─── DATA

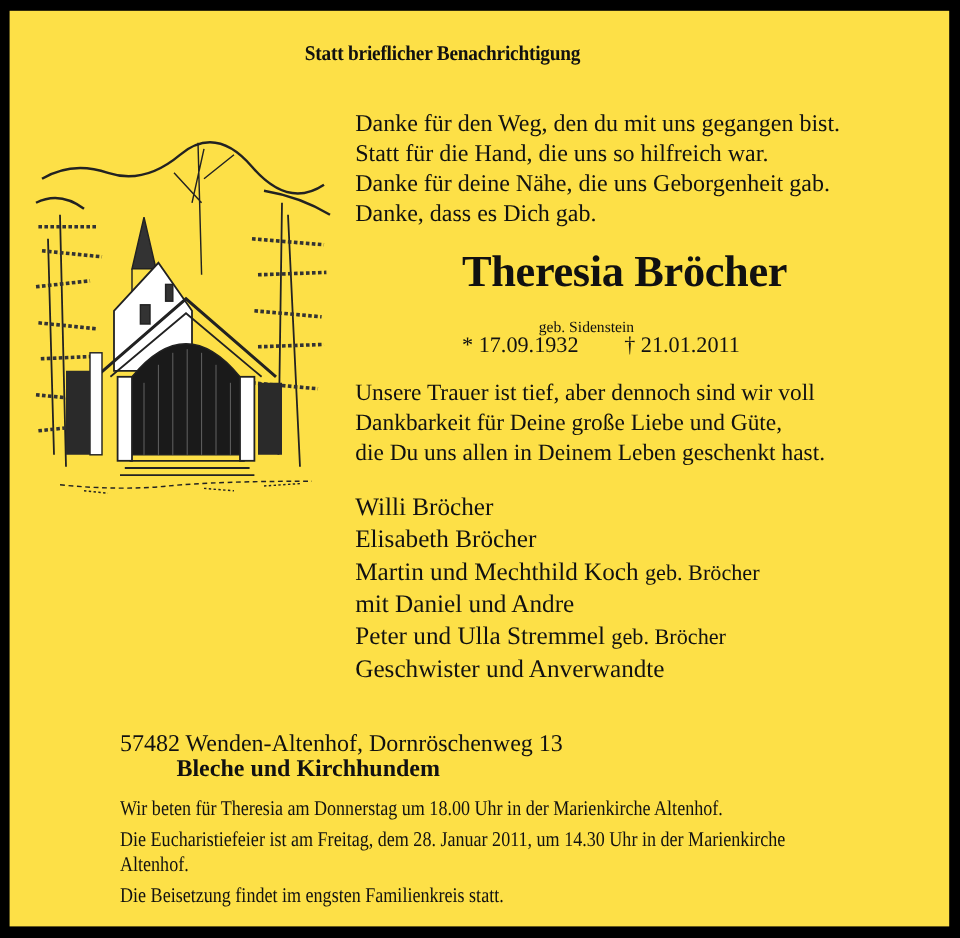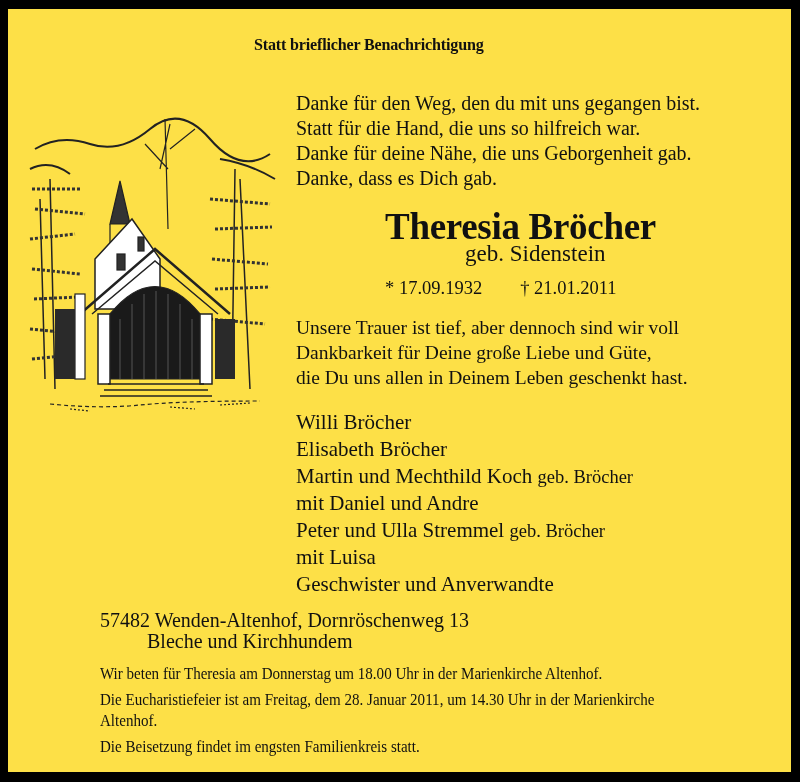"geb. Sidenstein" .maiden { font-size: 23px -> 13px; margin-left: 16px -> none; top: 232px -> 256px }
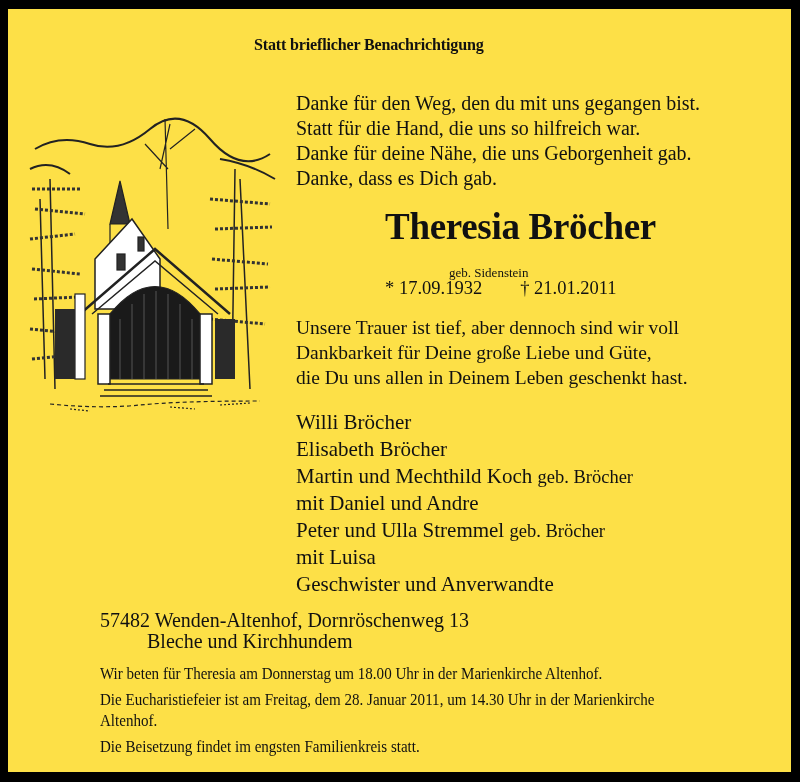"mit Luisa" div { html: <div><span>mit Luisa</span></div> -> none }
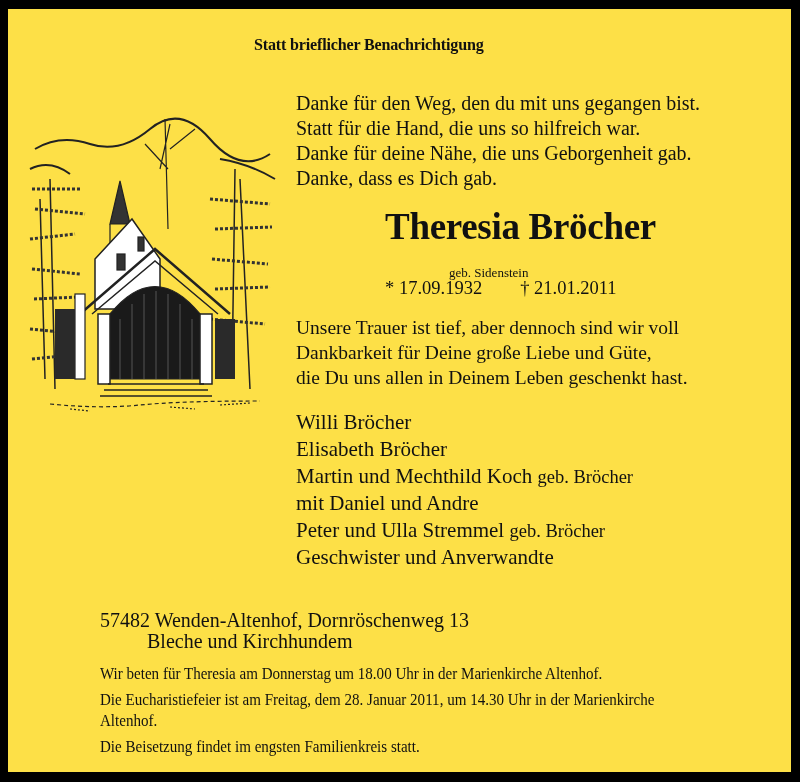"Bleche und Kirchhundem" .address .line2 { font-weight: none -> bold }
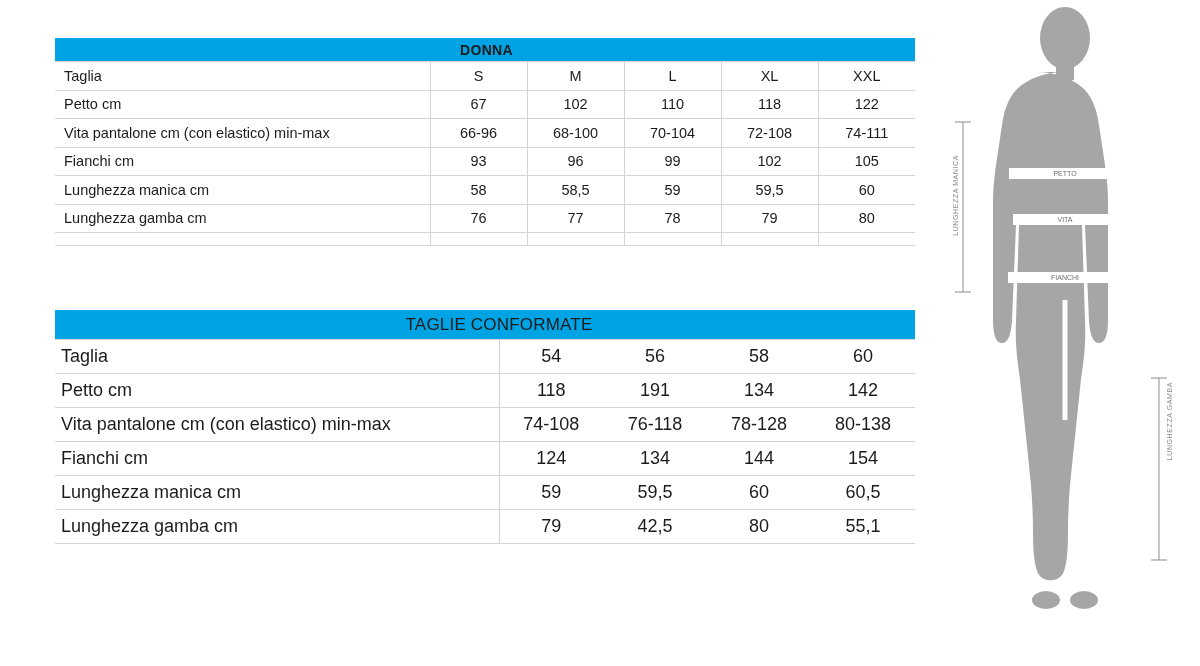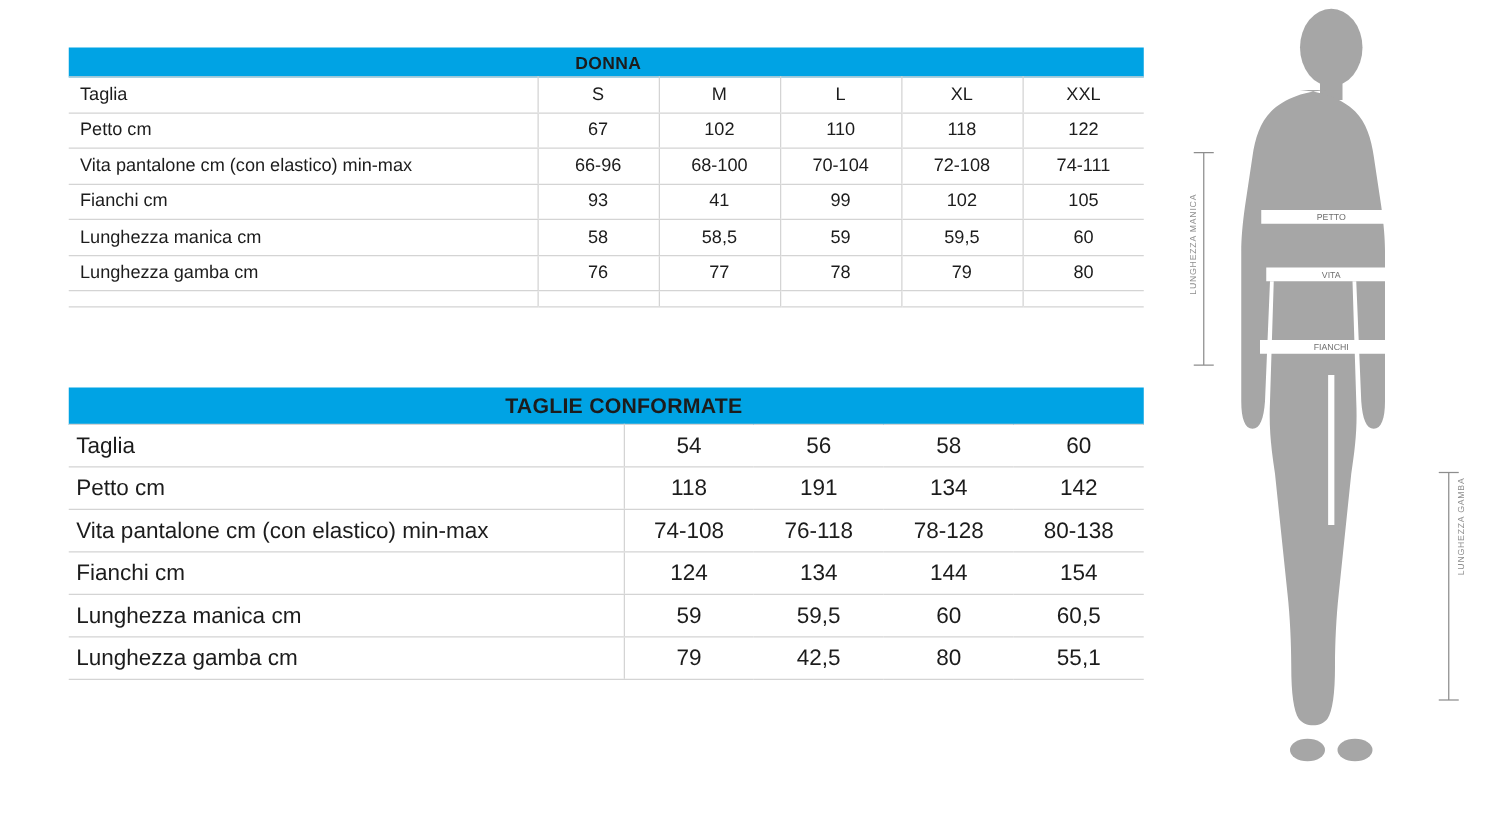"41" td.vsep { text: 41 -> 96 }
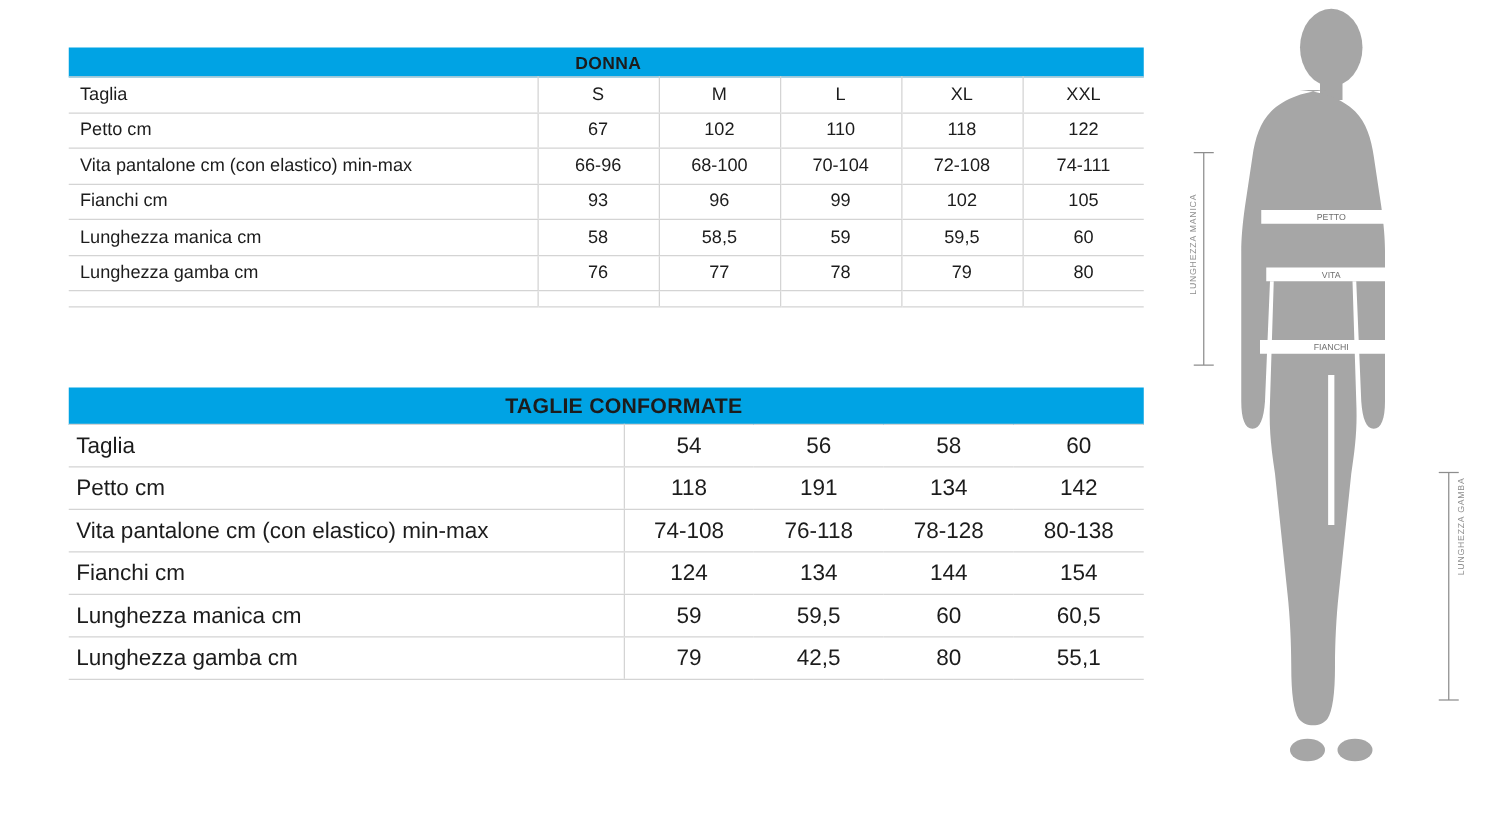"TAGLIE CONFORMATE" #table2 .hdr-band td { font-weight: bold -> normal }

──────
─── DATA

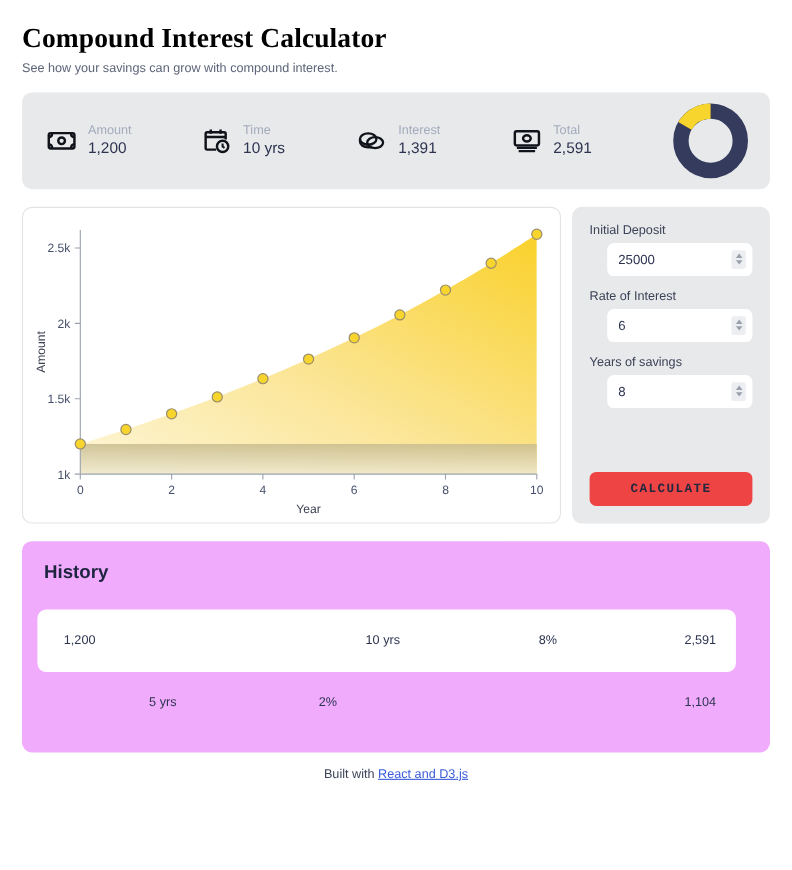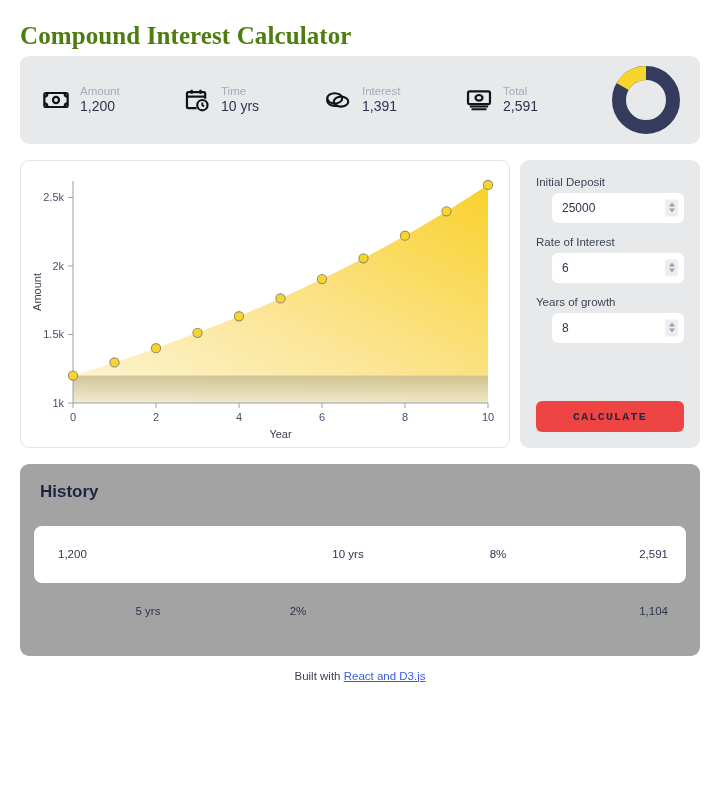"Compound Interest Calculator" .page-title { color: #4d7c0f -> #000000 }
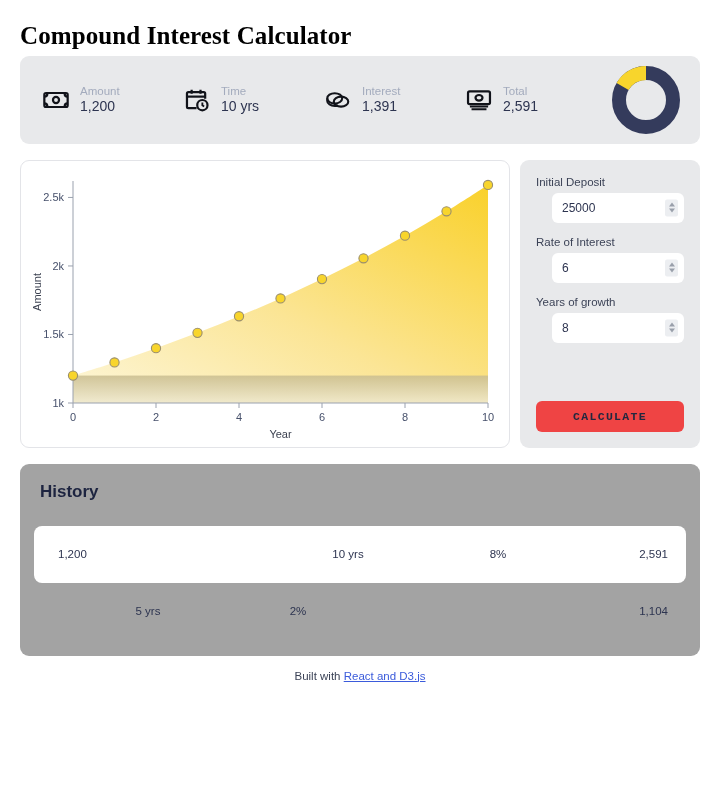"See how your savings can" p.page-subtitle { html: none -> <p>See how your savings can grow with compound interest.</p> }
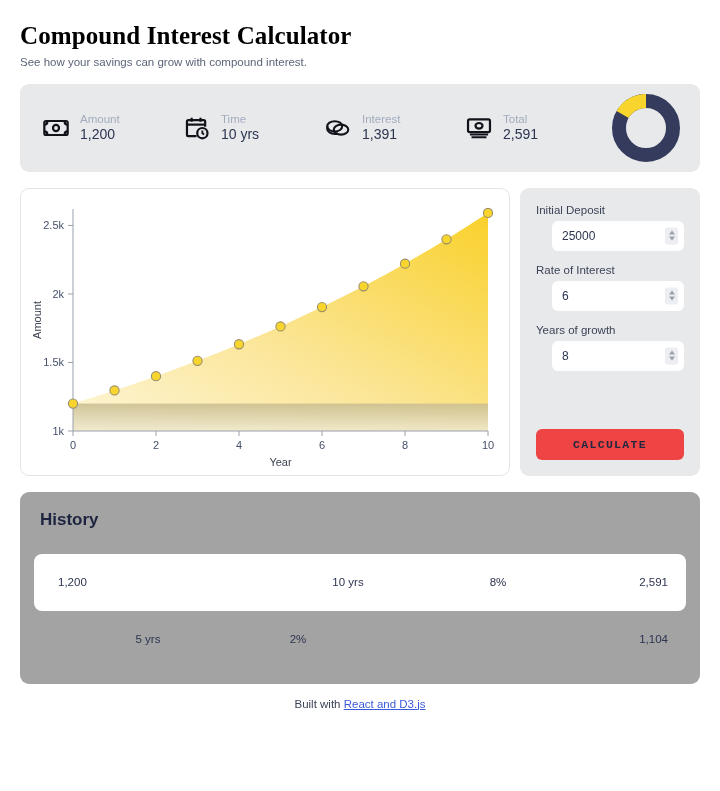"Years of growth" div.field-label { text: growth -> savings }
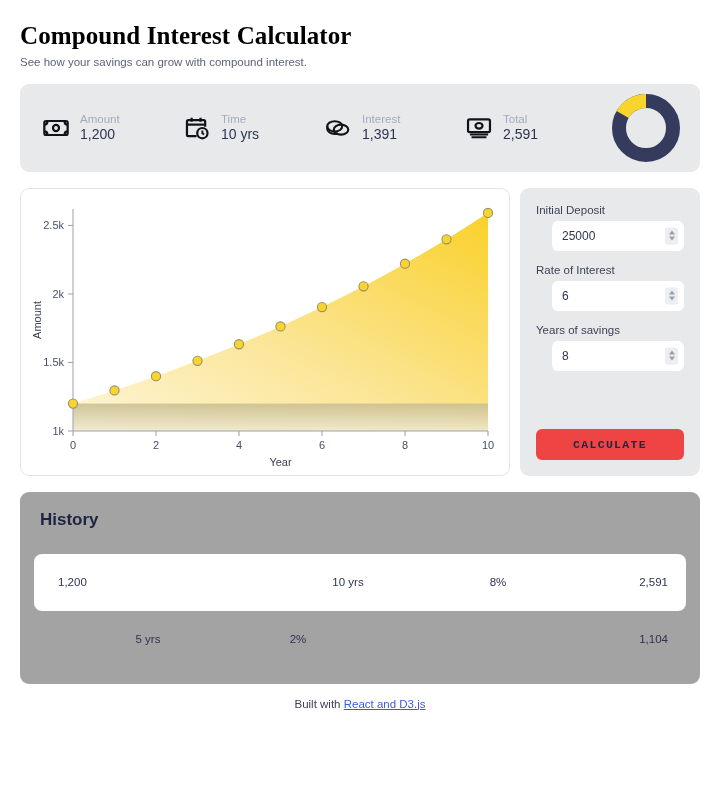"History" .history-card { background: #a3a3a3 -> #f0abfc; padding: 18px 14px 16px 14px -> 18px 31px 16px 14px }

──────

EXERCISE INSTRUCTIONS >> In the listing above, find the line containing "font-size: 23px ->" and the line containing "#table2 .hdr-band td", then write out both of them and every line between, exactly, with no pictures.

EXERCISE OUTPUT >>
"geb. Sidenstein" .maiden { font-size: 23px -> 13px; margin-left: 16px -> none; top: 232px -> 256px }
"mit Luisa" div { html: <div><span>mit Luisa</span></div> -> none }
"Bleche und Kirchhundem" .address .line2 { font-weight: none -> bold }
"41" td.vsep { text: 41 -> 96 }
"TAGLIE CONFORMATE" #table2 .hdr-band td { font-weight: bold -> normal }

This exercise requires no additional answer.